Por un breve momento, mientras estaba viendo las fotografías del piso, tuve ganas de irme a vivir allí. Recuerdo que era un viernes por la noche. Llegaba un ruido extremadamente alto de Albion Street, que estaba al otro lado de la ventana; el olor a cebolla se impregnaba en el piso, y se oía un ruido de cristales rompiéndose y risas embriagadas en el pub.

En la página web de la agencia inmobiliaria ponía que el piso de Sointula estaba en la planta baja de la misma casa en la que vivía la casera. Me imaginé que era una viuda que se llamaba señora Peterson y que tenía el mismo aspecto que mi madre.

Después de encontrar el piso de Tess —era más bien un apartamento—, comencé a buscarle trabajo. Tal y como os he contado, ella tenía un pasado profesional de lo más variopinto y resultaría totalmente plausible que tuviera un empleo de poca categoría, por ejemplo, como camarera en uno de los dos restaurantes de la isla. Pero esa idea no me satisfacía. Esta iba a ser su «nueva vida» y quería algo mejor para ella. Aparte de eso, pensé que en el caso de que hubiera alguna emergencia y alguien quisiera ponerse en contacto con ella, no sería muy difícil averiguar los nombres de los pocos restaurantes de la isla y llamarles directamente para hablar con ella.

Así que me puse a pensar en otras opciones. Sointula tenía una tienda de ropa llamada Moira’s y una pequeña biblioteca. Estuve pensando en la posibilidad de la biblioteca, pero luego, mientras andaba repasando los ficheros de Tess en busca de inspiración, me acordé de su breve paso por la academia de arte y se me ocurrió una idea. Tess podría ser la profesora particular de arte de una niña de alguna de las familias de la isla.

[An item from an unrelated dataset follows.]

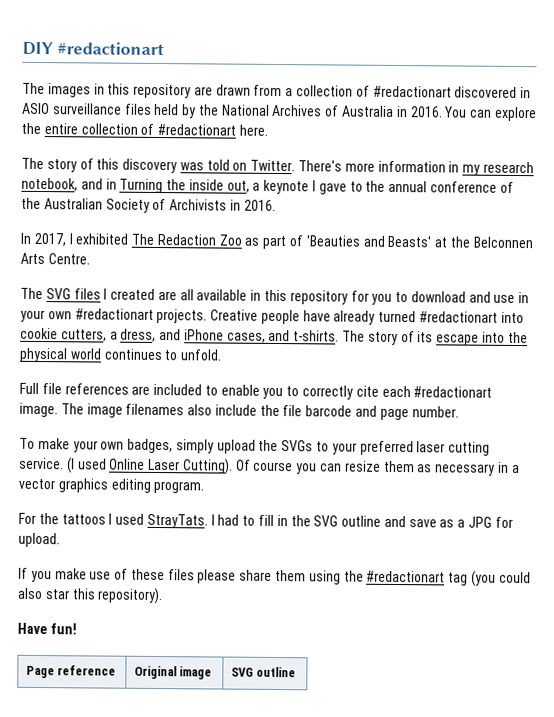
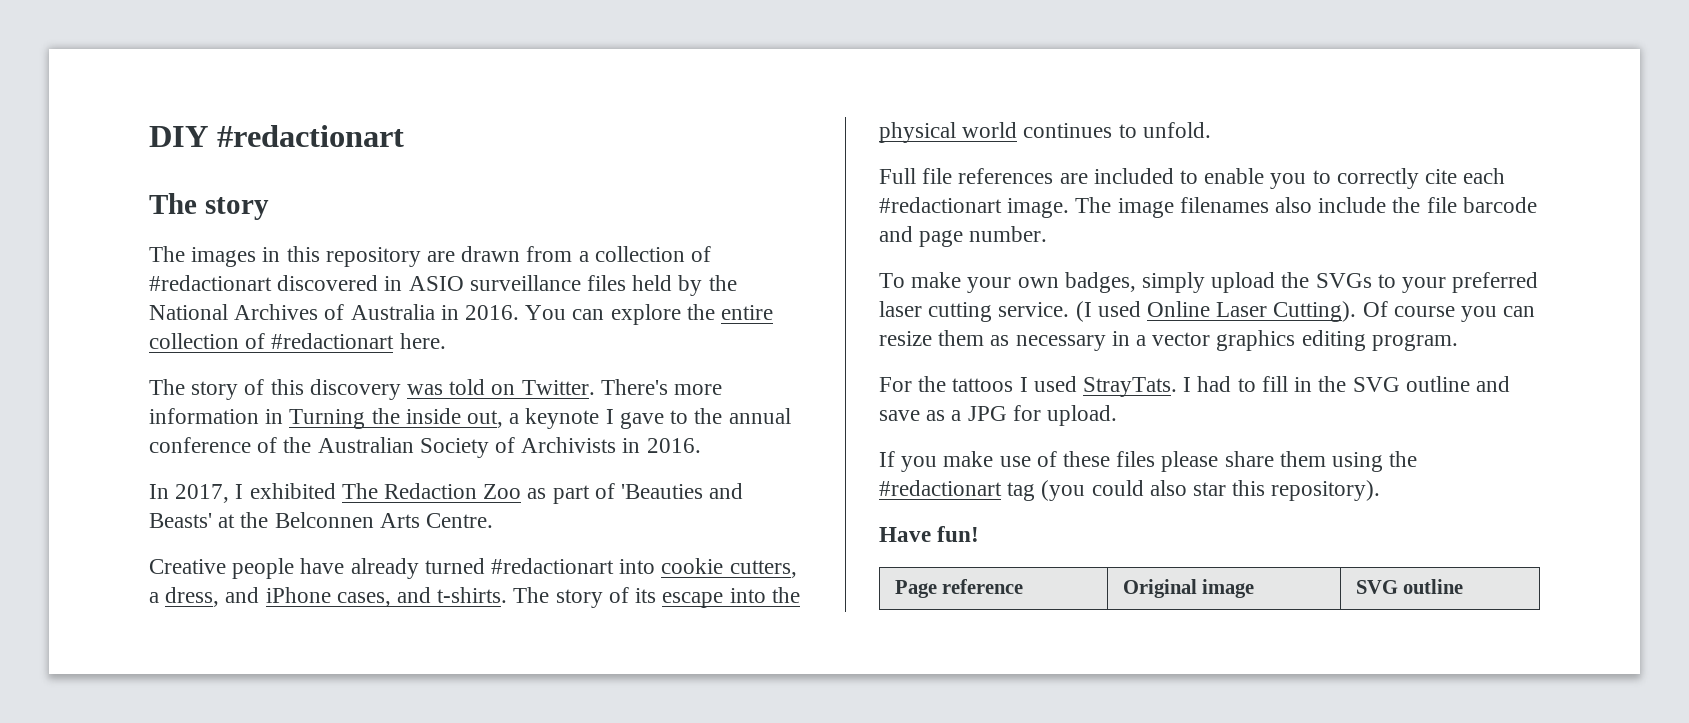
(164, 48) none -> [149,193,269,220] // The story
[462,161,534,176] [21,177,117,192] my research notebook, and in -> (284, 416) none
[20,287,530,305] [20,308,208,324] The SVG files I created are all available in this repository for you to download and use in your own #redactionart projects. -> (494, 520) none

Reconozco que el planteamiento me pareció bastante satisfactorio. Significaba que Tess podía tener su móvil apagado durante mucho tiempo y de esta manera no estaría localizable. El papel del móvil en la nueva vida de Tess me había preocupado bastante, no solo porque evidentemente teníamos la voz diferente, sino también porque sabía que el tono del teléfono sonaba distinto en el extranjero y cualquiera que llamase a Tess se daría cuenta de que todavía se encontraba en el Reino Unido. Una solución satisfactoria a esto era encontrar una buena razón para tenerlo apagado.

Con los asuntos de la vivienda y el trabajo solucionados, compuse un paquete de información para Tess con fotos de la isla y detalles sobre el piso, como si fuera a vendérselo. Me contestó por e-mail con sorprendente rapidez y el tono del mensaje cambió una vez más desde la irritabilidad hasta el agradecimiento. Dijo que le encantaba la idea de Sointula, que el piso le parecía maravilloso y que la idea de las clases particulares era una genialidad.

«¡Es tan guay que casi me estoy planteando ir! —me ponía—. Cariño, eres un sol».

Tengo que reconocer que me gustaba cuando me trataba bien.